An efficient implementation of parallel simulated annealing algorithm in GPUs
A. M. Ferreiro, J. A. García, J. G. López-Salas, C. Vázquez
TL;DR
This work tackles the high-cost problem of box-constrained global minimization by delivering a highly optimized GPU implementation of parallel simulated annealing in CUDA. It systematically compares sequential SA, asynchronous parallel SA, and a synchronous parallel SA with per-temperature exchanges, demonstrating that the synchronous variant offers superior convergence and computational efficiency in practice. The study combines a Schwefel-based benchmark and a broad test-suite of 41 functions, analyzes precision effects, memory-boundedness, and the impact of thread counts and Markov-chain length, and also explores a hybrid SA/Nelder–Mead approach. The findings underscore the practical potential of GPU-accelerated SA for large-scale optimization in fields spanning biology, physics, engineering, and finance, with open-source plans to extend accessibility and reuse.
Abstract
In this work we propose a highly optimized version of a simulated annealing (SA) algorithm adapted to the more recently developed Graphic Processor Units (GPUs). The programming has been carried out with CUDA toolkit, specially designed for Nvidia GPUs. For this purpose, efficient versions of SA have been first analyzed and adapted to GPUs.
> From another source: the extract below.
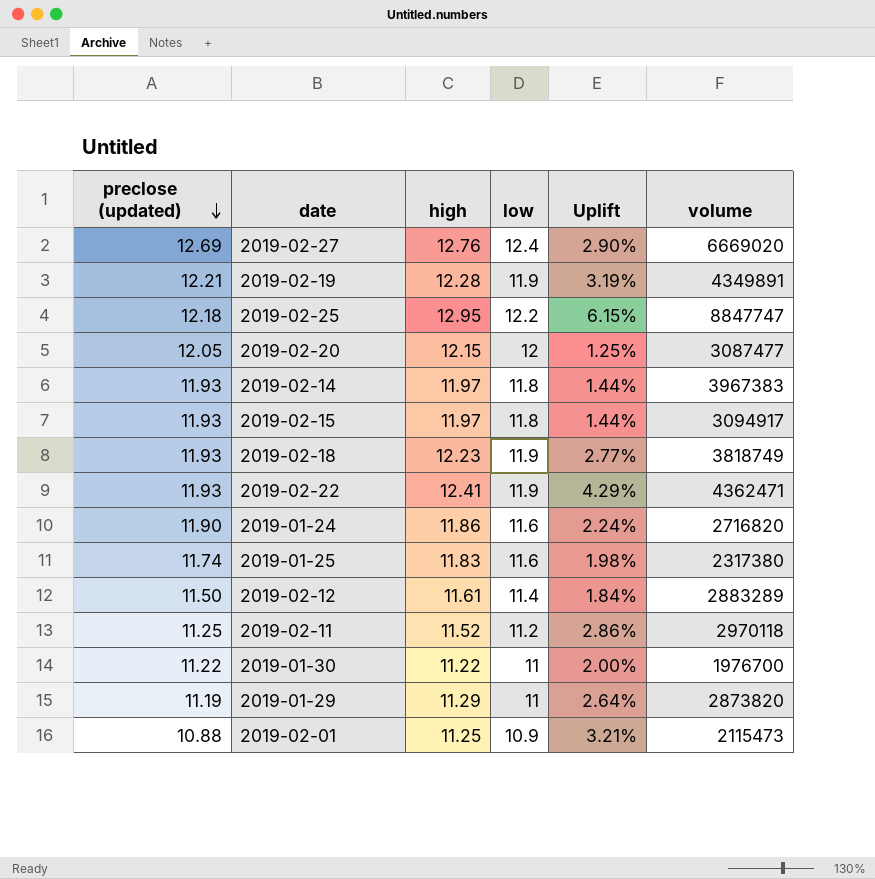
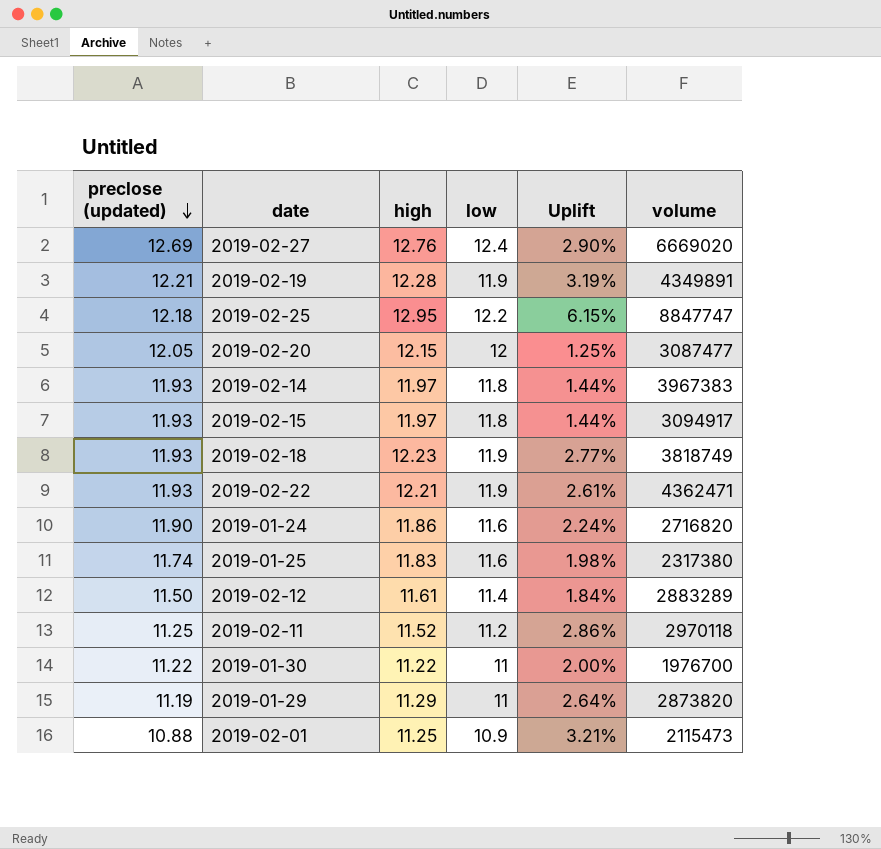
2019-02-22 | high: 12.41 -> 12.21
2019-02-22 | Uplift: 4.29% -> 2.61%

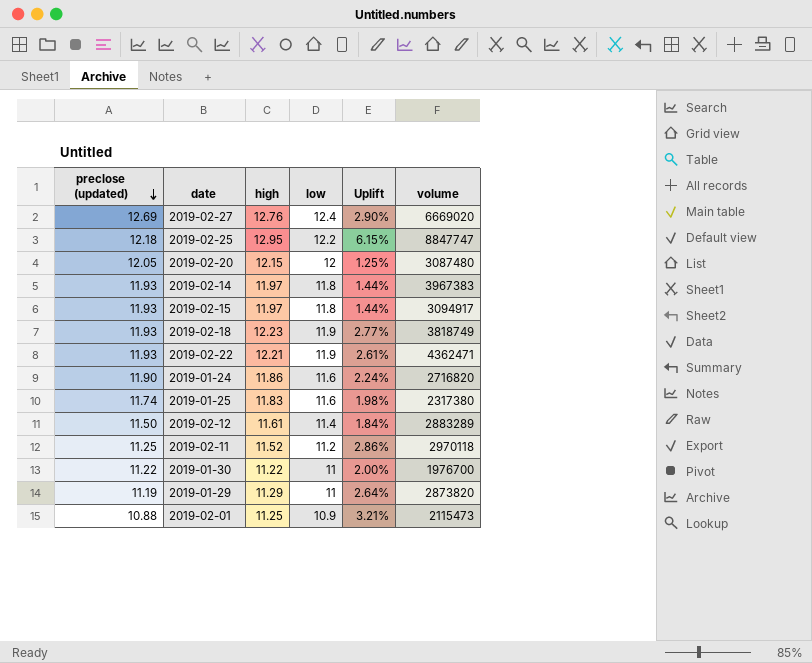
row 2019-02-19: 12.21 | 12.28 | 11.9 | 3.19% | 4349891 -> none
2019-02-20 | volume: 3087477 -> 3087480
Thus, an appropriate sequential SA algorithm has been developed as a starting point. Next, a straightforward asynchronous parallel version has been implemented and then a specific and more efficient synchronous version has been developed. A wide appropriate benchmark to illustrate the performance properties of the implementation has been considered. Among all tests, a classical sample problem provided by the minimization of the normalized Schwefel function has been selected to compare the behavior of the sequential, asynchronous, and synchronous versions, the last one being more advantageous in terms of balance between convergence, accuracy, and computational cost. Also, the implementation of a hybrid method combining SA with a local minimizer method has been developed. Note that the generic feature of the SA algorithm allows its application in a wide set of real problems arising in a large variety of fields, such as biology, physics, engineering, finance, and industrial processes.